Testing dense vector search at scale - Part 1: ANN Search
Vector search is here to stay. While it isn't done yet riding the hype wave, after more hot air has escaped, I'm sure enough useful substance remains make a lasting impact on how we build search solutions. As a team responsible for search in production, we'd better get prepared for supporting vector search at scale for a variety of scenarios. Public information and our own early experiments make clear that designing vector search systems is more than ever a matter of balancing quality, speed and low cost. That is why we started this extensive exercise to learn what influences vector search performance, what effects relevance and how expensive it is to improve both. This article focuses on the performance component of this wider investigation.

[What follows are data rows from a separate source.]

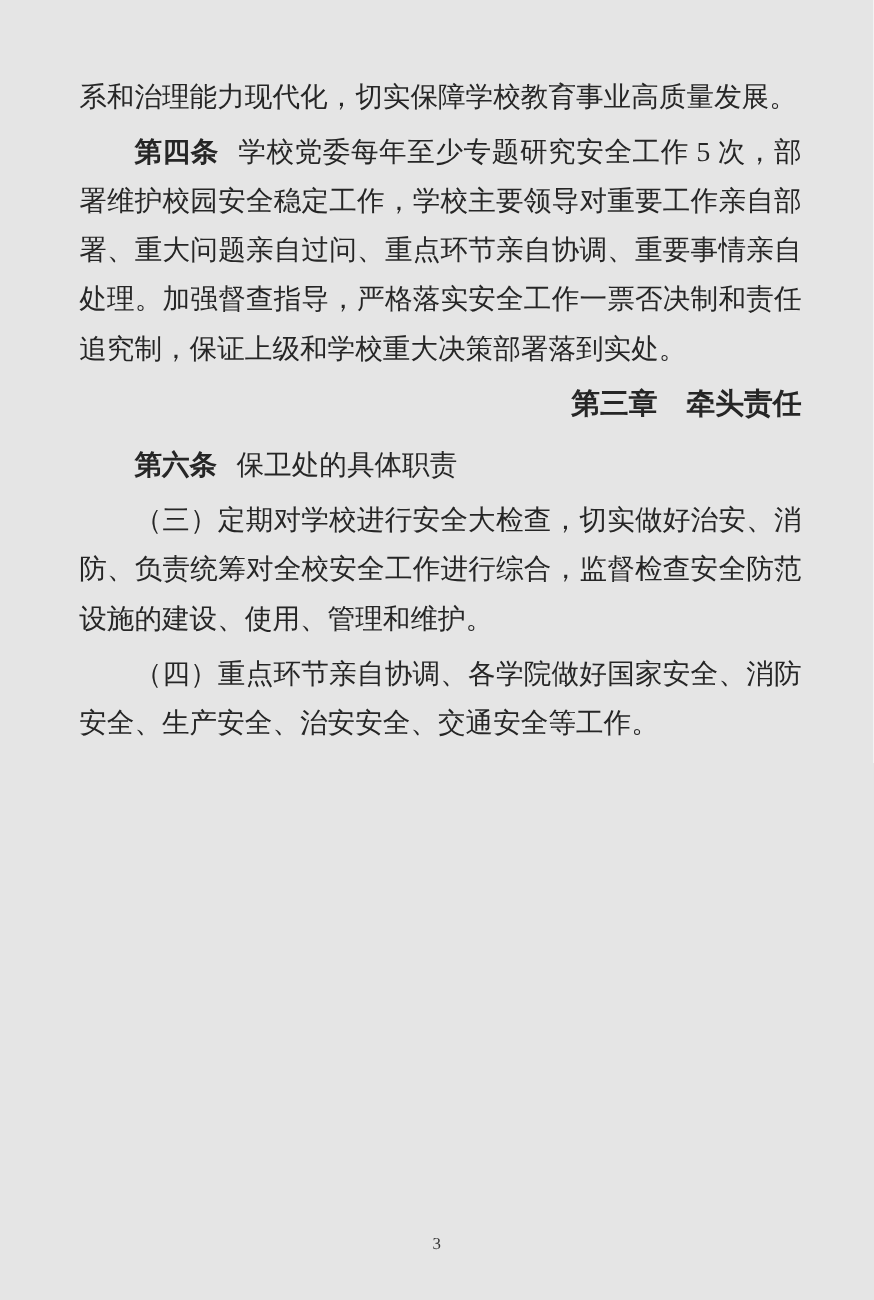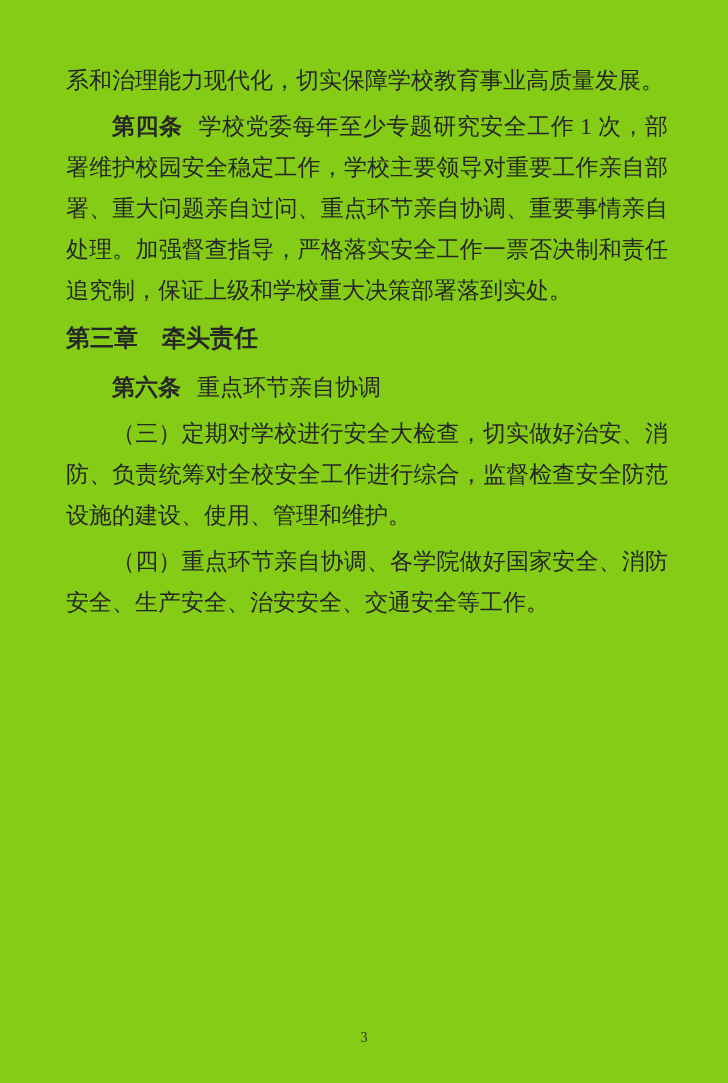--- a/index.html
+++ b/index.html
@@ -12,7 +12,7 @@
     position: relative;
     width: 728px;
     height: 1083px;
-    background: #84cc16;
+    background: #e5e5e5;
     font-family: "Liberation Serif", "DejaVu Serif", serif;
     color: #262626;
     overflow: hidden;

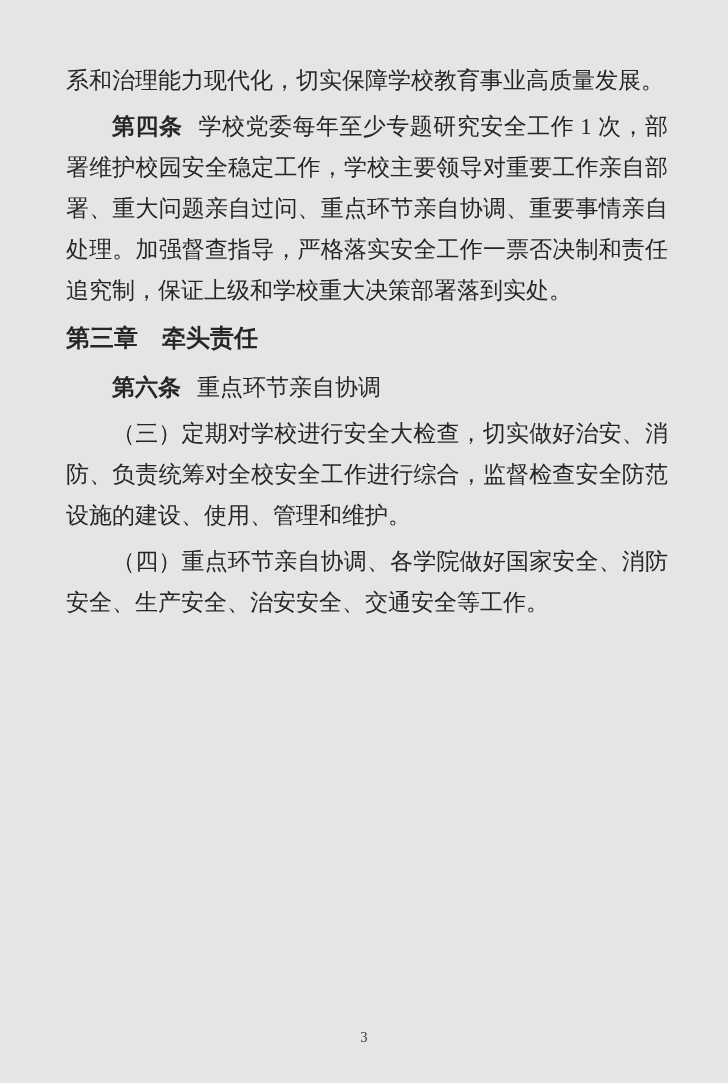--- a/index.html
+++ b/index.html
@@ -64,7 +64,7 @@
 
     <p class="para">系和治理能力现代化，切实保障学校教育事业高质量发展。</p>
 
-    <p class="para indent"><b class="article-lead">第四条</b><span>学校党委每年至少专题研究安全工作 1 次，部署维护校园安全稳定工作，学校主要领导对重要工作亲自部署、重大问题亲自过问、重点环节亲自协调、重要事情亲自处理。加强督查指导，严格落实安全工作一票否决制和责任追究制，保证上级和学校重大决策部署落到实处。</span></p>
+    <p class="para indent"><b class="article-lead">第四条</b><span>学校党委每年至少专题研究安全工作 5 次，部署维护校园安全稳定工作，学校主要领导对重要工作亲自部署、重大问题亲自过问、重点环节亲自协调、重要事情亲自处理。加强督查指导，严格落实安全工作一票否决制和责任追究制，保证上级和学校重大决策部署落到实处。</span></p>
 
     <p class="para chapter-heading">第三章　牵头责任</p>
 

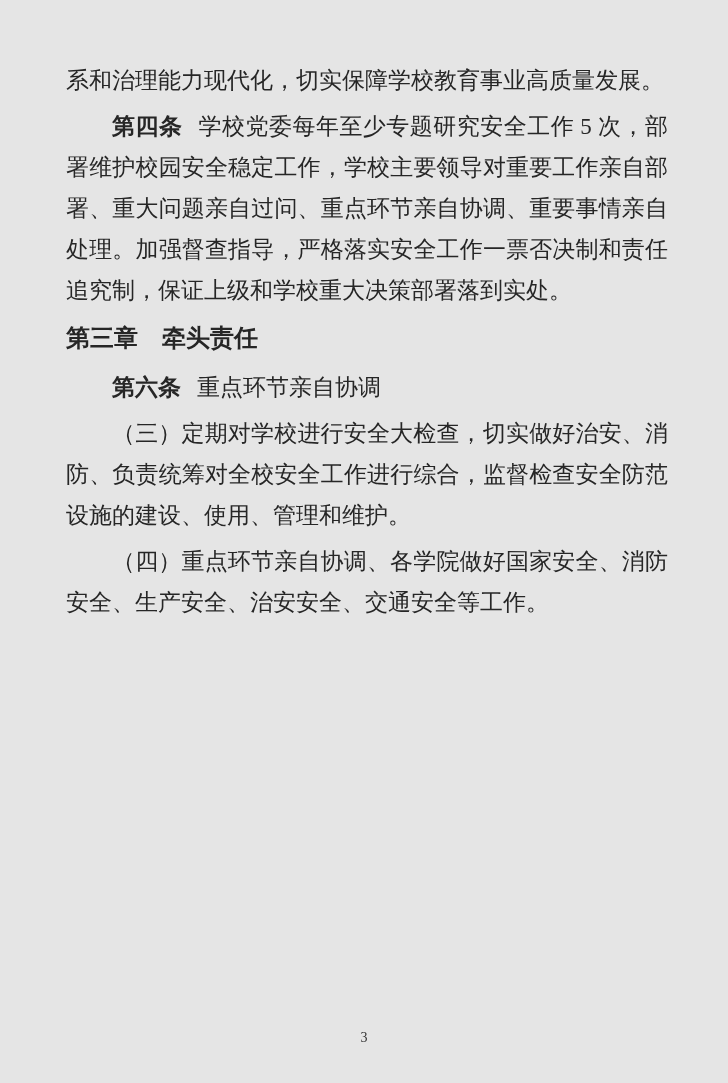--- a/index.html
+++ b/index.html
@@ -39,11 +39,12 @@
     margin-right: 0.7em;
   }
   .chapter-heading {
-    text-align: left;
+    text-align: right;
     text-indent: 0;
     font-weight: bold;
     font-size: 24px;
     margin: 7px 0 8px 0;
+    font-family: Liberation Mono, monospace;
   }
   .page-number {
     position: absolute;

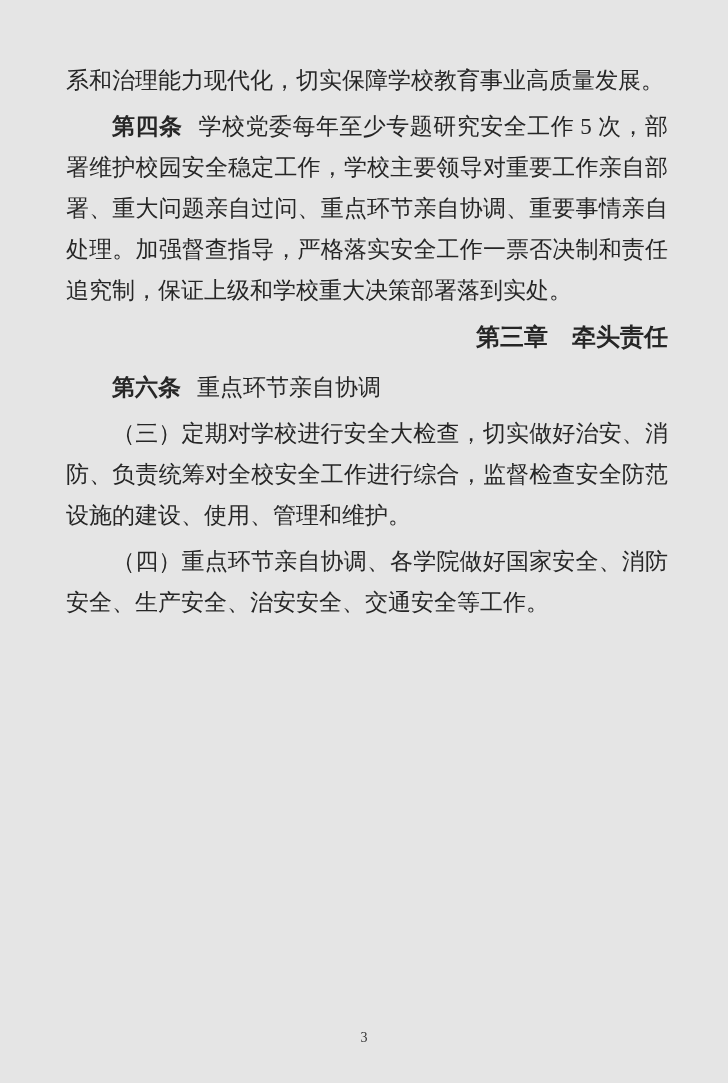--- a/index.html
+++ b/index.html
@@ -70,7 +70,7 @@
     <p class="para chapter-heading">第三章　牵头责任</p>
 
 
-    <p class="para indent"><b class="article-lead">第六条</b><span>重点环节亲自协调</span></p>
+    <p class="para indent"><b class="article-lead">第六条</b><span>保卫处的具体职责</span></p>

While the market appears to be swamped with native vector search engines, it begs the question: how well does the engine we are currently familiar with handle vector search and is that good enough for our use cases? We are already using Solr for keyword search and as of version 9 it leverages ANN search in Lucene's HNSW index implementation. The prospect of being able to combine vector search with its excellent keyword search is attractive.

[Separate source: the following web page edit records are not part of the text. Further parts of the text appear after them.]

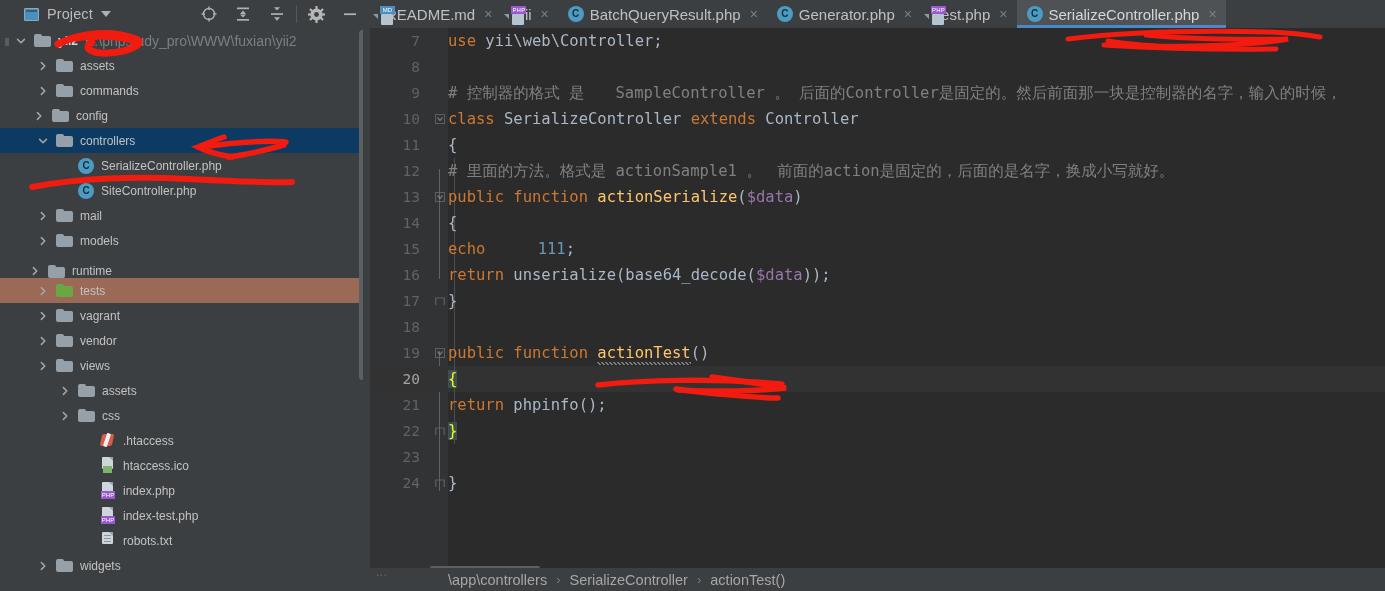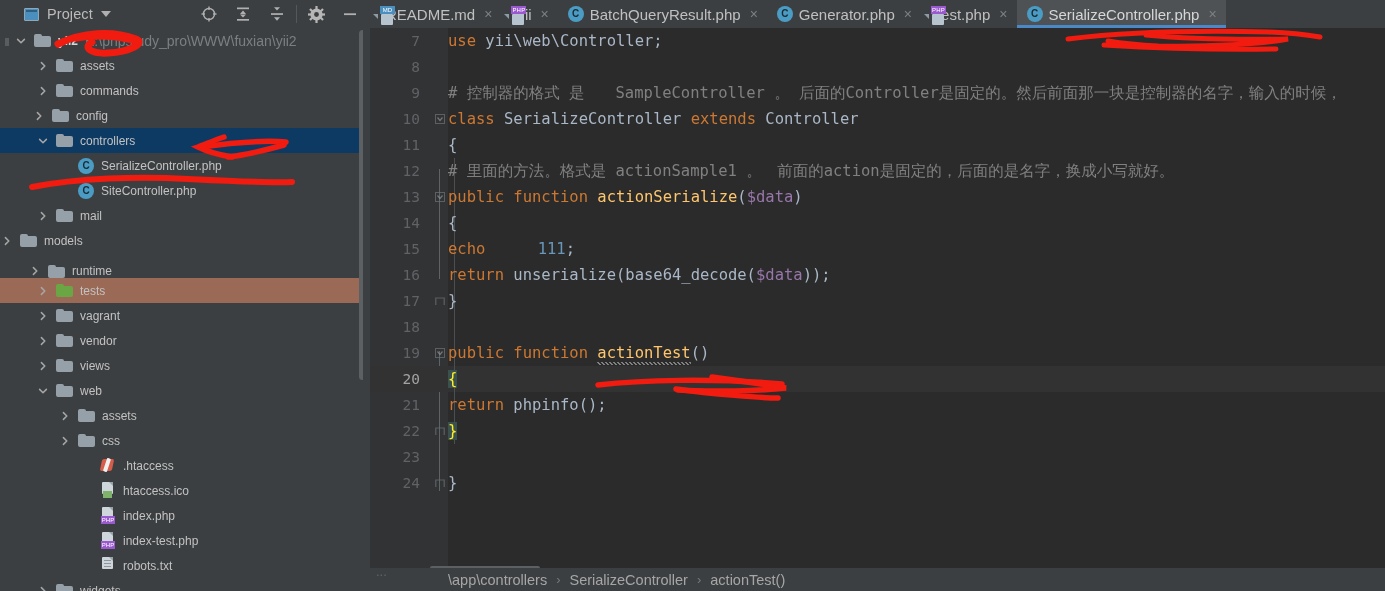--- a/index.html
+++ b/index.html
@@ -310,7 +310,7 @@
           </span>
           <span class="lbl">mail</span>
         </div>
-        <div class="row" style="">
+        <div class="row" style="padding-left: 36px;">
           <span class="arrow" style="margin-right: 6px;">
             <svg width="10" height="10" viewBox="0 0 10 10">
               <path d="M3.4 1.6 L6.8 5 L3.4 8.4" fill="none" stroke="#a6a6a6" stroke-width="1.5" stroke-linecap="round" stroke-linejoin="round"></path>

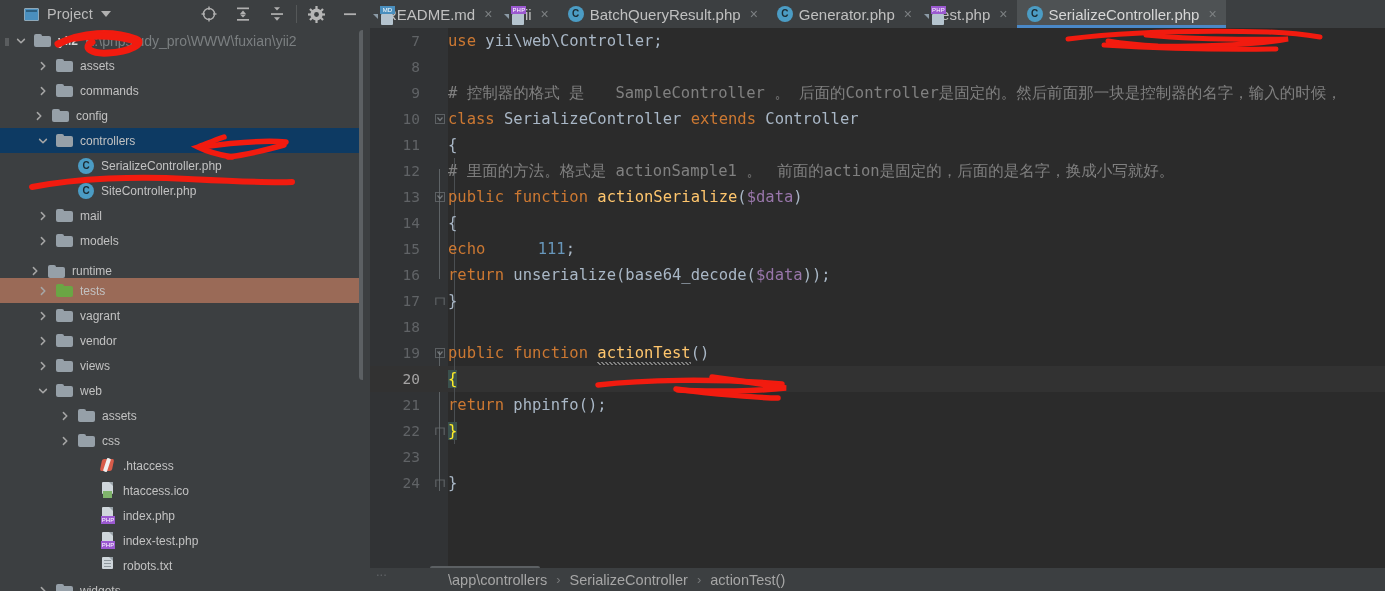--- a/index.html
+++ b/index.html
@@ -382,18 +382,6 @@
           </span>
           <span class="lbl">views</span>
         </div>
-        <div class="row" style="padding-left: 36px;">
-          <span class="arrow" style="margin-right: 6px;">
-            <svg width="10" height="10" viewBox="0 0 10 10">
-              <path d="M1.6 3.4 L5 6.8 L8.4 3.4" fill="none" stroke="#a6a6a6" stroke-width="1.5" stroke-linecap="round" stroke-linejoin="round"></path>
-            </svg>
-          </span>
-          <span class="folder">
-            <b></b>
-            <i></i>
-          </span>
-          <span class="lbl">web</span>
-        </div>
         <div class="row" style="padding-left: 58px;">
           <span class="arrow" style="margin-right: 6px;">
             <svg width="10" height="10" viewBox="0 0 10 10">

To load/stress test a vector search engine effectively, you must first understand some basics. The laws of nature behave differently for Approximate Nearest Neighbor search than for retrieval from an inverted index. The latter is an exact lookup in a posting list (either the query text matches a document or it does not) whereas an ANN search attempts to discover the top most closely related documents given the input vector. The Hierarchical Navigable Small World index is a graph of documents where related documents are connected with each other. A search in this graph is essentially a graph traversal, hopping across nodes and collecting result candidates that are most similar to the query vector. Documents must be vectorized before they could be inserted in this graph and queries must be vectorized before they could be searched. Both vectorizing text (also known as "embedding inference") and ANN search were tested independently. This article covers ANN search.
Test conditions
Content set:
Sentence transformer models:
System under test (SUT):
Default vector field config:
Jmeter test settings:
Segments
The first lesson learned, and an important one, was that Lucene's segmented index has a significant influence on the performance of ANN search. These segments exist for good reasons: they enable for efficient incremental updates, while reducing the risk of index corruption due to their immutability. However, each segment holds its own HNSW graph, there are as many graph traversals needed as there are segments and as far as I can see, they are not searched in parallel. With Solr's default configuration, the many tiny segments make ANN search performance rather underwhelming. A forced optimize merges all small segments into a single large segment, which speeds up ANN search by up to 10x in some circumstances, a difference too large to ignore. We opted to run all performance tests after a forced optimization, recognizing that this has drawbacks for content sets that require frequent updates.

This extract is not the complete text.